Work to complete.
What lines in the records below contain the string "Projected"? Copy every one.

────────

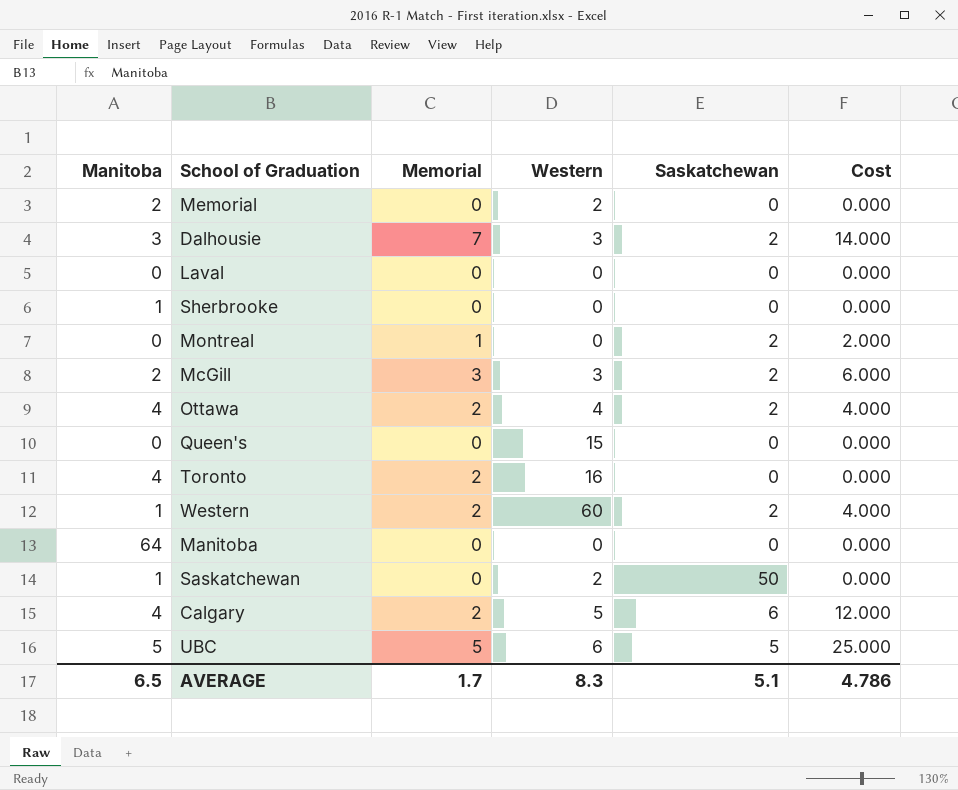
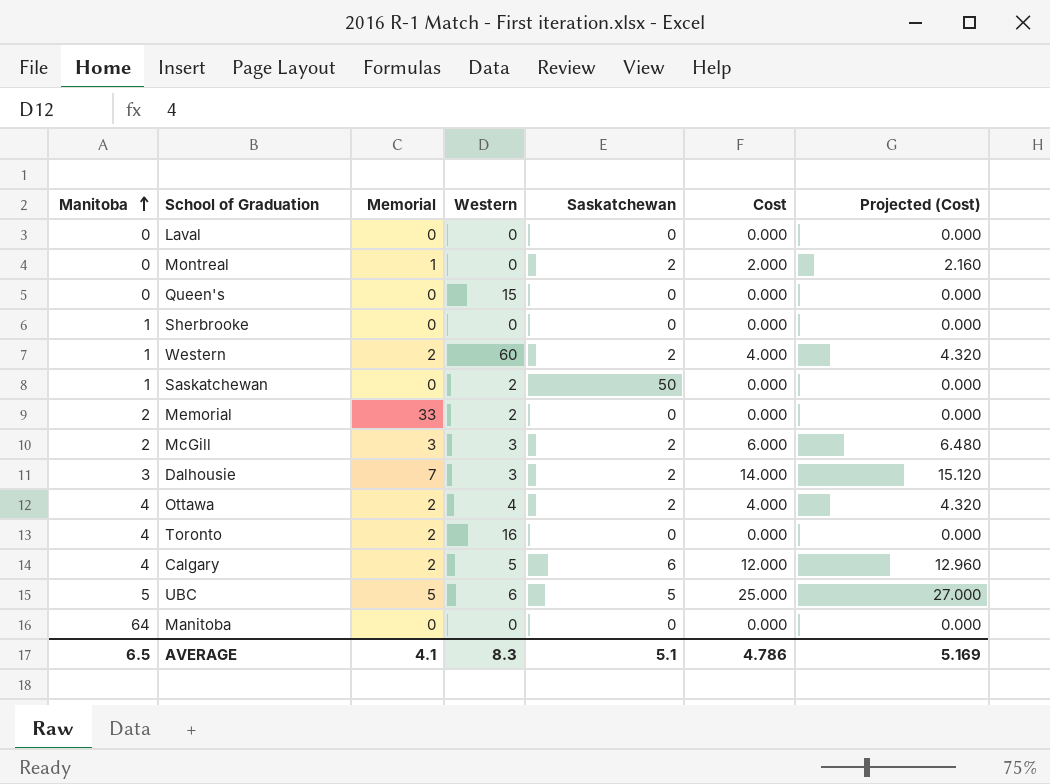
row order: none -> Manitoba ascending
column Projected (Cost) | formula: none -> [Cost] * 1.08
Memorial | Memorial: 0 -> 33
AVERAGE | Memorial: 1.7 -> 4.1

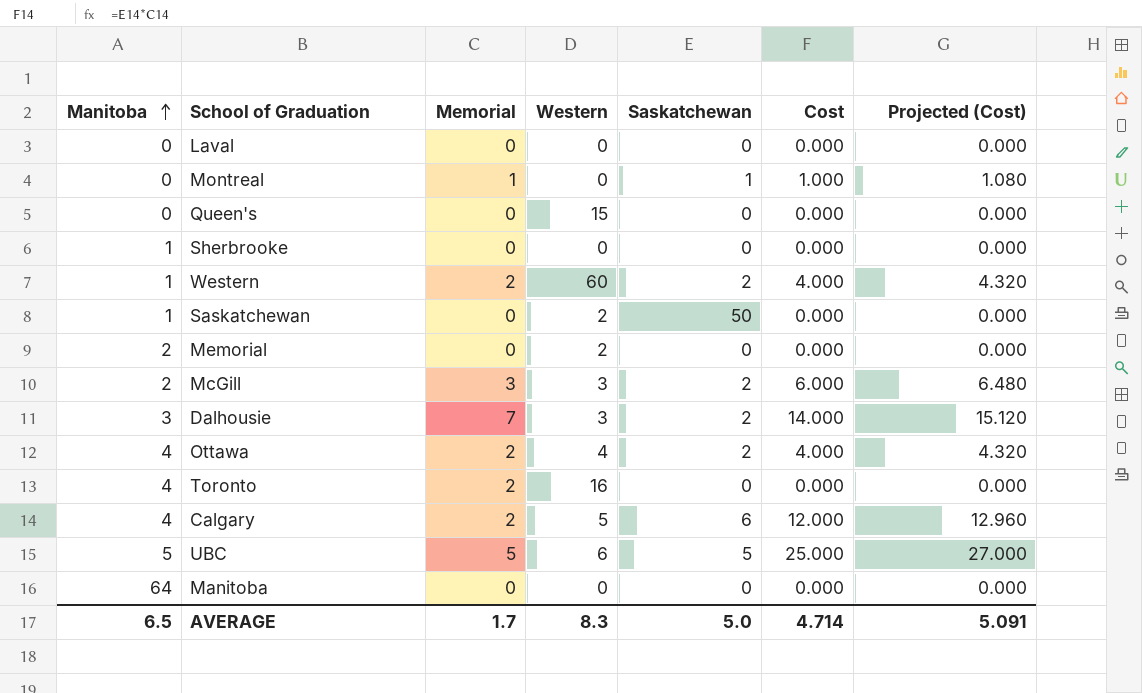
Montreal | Saskatchewan: 2 -> 1
Montreal | Cost: 2.000 -> 1.000
Montreal | Projected (Cost): 2.160 -> 1.080
Memorial | Memorial: 33 -> 0
AVERAGE | Memorial: 4.1 -> 1.7
AVERAGE | Saskatchewan: 5.1 -> 5.0
AVERAGE | Cost: 4.786 -> 4.714
AVERAGE | Projected (Cost): 5.169 -> 5.091

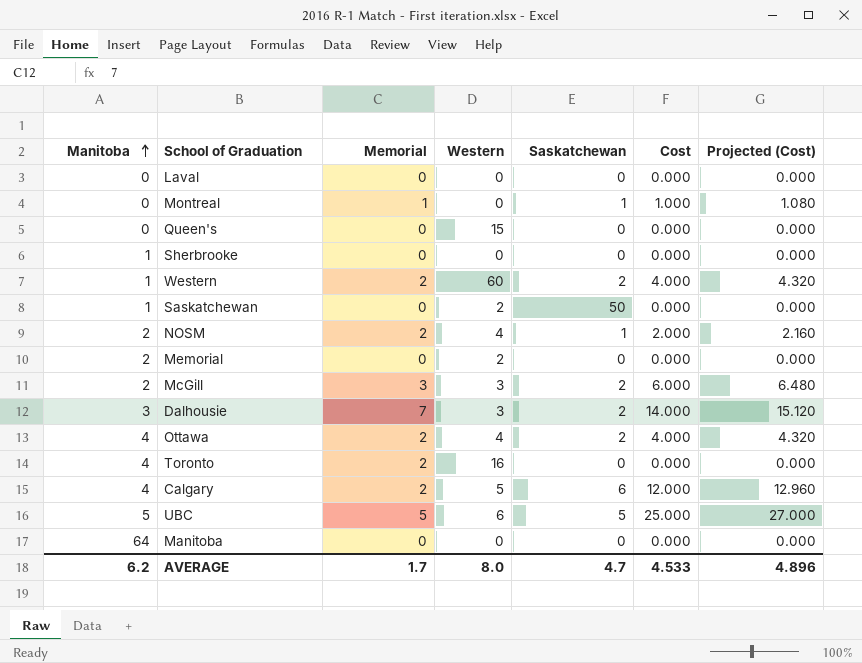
row NOSM: none -> 2 | 2 | 4 | 1 | 2.000 | 2.160
AVERAGE | Manitoba: 6.5 -> 6.2
AVERAGE | Western: 8.3 -> 8.0
AVERAGE | Saskatchewan: 5.0 -> 4.7
AVERAGE | Cost: 4.714 -> 4.533
AVERAGE | Projected (Cost): 5.091 -> 4.896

────────

Response box.
column Projected (Cost) | formula: none -> [Cost] * 1.08
Montreal | Projected (Cost): 2.160 -> 1.080
AVERAGE | Projected (Cost): 5.169 -> 5.091
AVERAGE | Projected (Cost): 5.091 -> 4.896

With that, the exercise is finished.